On the flip side something I've always thought would be powerful, at least in development, is a way to tell any and all procedures being called to ignore their exception/condition handling and hard-crash. Of course you don't want to take that kind of hammer to a production situation, but a way to override any and all handling so that real errors become apparent would be incredibly nice.

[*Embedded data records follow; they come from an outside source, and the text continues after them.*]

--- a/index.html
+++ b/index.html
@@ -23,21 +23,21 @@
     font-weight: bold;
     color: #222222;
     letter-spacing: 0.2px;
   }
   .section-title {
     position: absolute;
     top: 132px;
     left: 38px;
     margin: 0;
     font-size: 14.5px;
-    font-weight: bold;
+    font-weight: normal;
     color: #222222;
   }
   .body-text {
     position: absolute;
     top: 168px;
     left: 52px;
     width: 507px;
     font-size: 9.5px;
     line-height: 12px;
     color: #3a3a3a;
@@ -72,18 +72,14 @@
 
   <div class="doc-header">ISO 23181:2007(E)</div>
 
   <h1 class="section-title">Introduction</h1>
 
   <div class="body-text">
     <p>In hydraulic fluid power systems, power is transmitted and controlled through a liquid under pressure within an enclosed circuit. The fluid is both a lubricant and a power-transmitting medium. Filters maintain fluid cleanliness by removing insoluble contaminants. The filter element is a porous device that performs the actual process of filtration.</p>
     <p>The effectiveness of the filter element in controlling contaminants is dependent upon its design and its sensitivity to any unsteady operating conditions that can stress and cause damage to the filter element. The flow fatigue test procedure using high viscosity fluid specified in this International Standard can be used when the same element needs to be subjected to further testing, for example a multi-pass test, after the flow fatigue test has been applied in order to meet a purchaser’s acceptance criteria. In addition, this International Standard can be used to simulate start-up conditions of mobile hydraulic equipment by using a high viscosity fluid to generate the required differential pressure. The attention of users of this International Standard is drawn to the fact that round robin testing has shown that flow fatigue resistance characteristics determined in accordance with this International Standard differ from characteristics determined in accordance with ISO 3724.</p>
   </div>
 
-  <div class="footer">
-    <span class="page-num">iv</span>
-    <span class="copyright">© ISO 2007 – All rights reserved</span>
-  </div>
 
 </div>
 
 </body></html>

If nothing else, I could provide much better stack traces to vendors when I'm particularly stuck on something and convinced it isn't my fault. Maybe such a thing exists in C# but I've never gone looking for it, all I know is catching an exception from some vendor library with zero useful information makes me want to take a hammer to much more than the code...
- Matt G.
------- Original Message -------
On Friday, March 10th, 2023 at 9:11 AM, Bakul Shah <firstname.lastname@example.org> wrote:
To make exceptional handling robust, I think every exception needs to be explicitly handled somewhere. If an exception not handled by a function, that fact must be specified in the function declaration. In effect the compiler can check that every exception has a handler somewhere. I think you can implement it using different syntactic sugar than Go’s obnoxious error handling but basically the same (though you may be tempted
to make more efficient).
On Mar 10, 2023, at 6:21 AM, Larry Stewart <email@example.com> wrote:
TLDR exceptions don't make it better, they make it different.The Mesa and Cedar languages at PARC CSL were intended to be "Systems Languages" and fully embraced exceptions.The problem is that it is extremely tempting for the author of a library to use them, and equally tempting for the authors of library calls used by the first library, and so on.At the application level, literally anything can happen on any call.The Cedar OS was a library OS, where applications ran in the same address space, since there was no VM. In 1982 or so I set out to write a shell for it, and was determined that regardless of what happened, the shell should not crash, so I set out to guard every single call with handlers for every exception they could raise.This was an immensely frustrating process because while the language suggested that the author of a library capture exceptions on the way by and translate them to one at the package level, this is a terrible idea in its own way, because you can't debug - the state of the ultimate problem was lost. So no one did this, and at the top level, literally any exception could occur.Another thing that happens with exceptions is that programmers get the bright idea to use them for conditions which are uncommon, but expected, so any user of the function has to write complicated code to deal with these cases.On the whole, I came away with a great deal of grudging respect for ERRNO as striking a great balance between ease of use and specificity.I also evolved Larry's Theory of Exceptions, which is that it is the programmer's job to sort exceptional conditions into actionable categories: (1) resolvable by the user (bad arguments) (2) Temporary (out of network sockets or whatever) (3) resolvable by the sysadmin (config) (4) real bug, resolvable by the author.The usual practice of course is the popup "Received unknown error, OK?"-Larry
On Mar 10, 2023, at 8:15 AM, Ralph Corderoy <firstname.lastname@example.org> wrote:
if you say above that most people are unfamiliar with them due to
their use of goto then that's probably wrong
I didn't say that.
Thanks for clarifying; I did know it was a possibility.
I was just astonished that in a long thread about handling exceptional
conditions, nobody had mentioned . . . exceptions. Clearly, either
unfamiliarity (perhaps because not many laguages provide them - as you
point out, Go does not), or not top of mind.
Or perhaps those happy to use gotos also tend to be those who dislike
Anyway, I'm off-TUHS-pic so follow-ups set to goto COFF.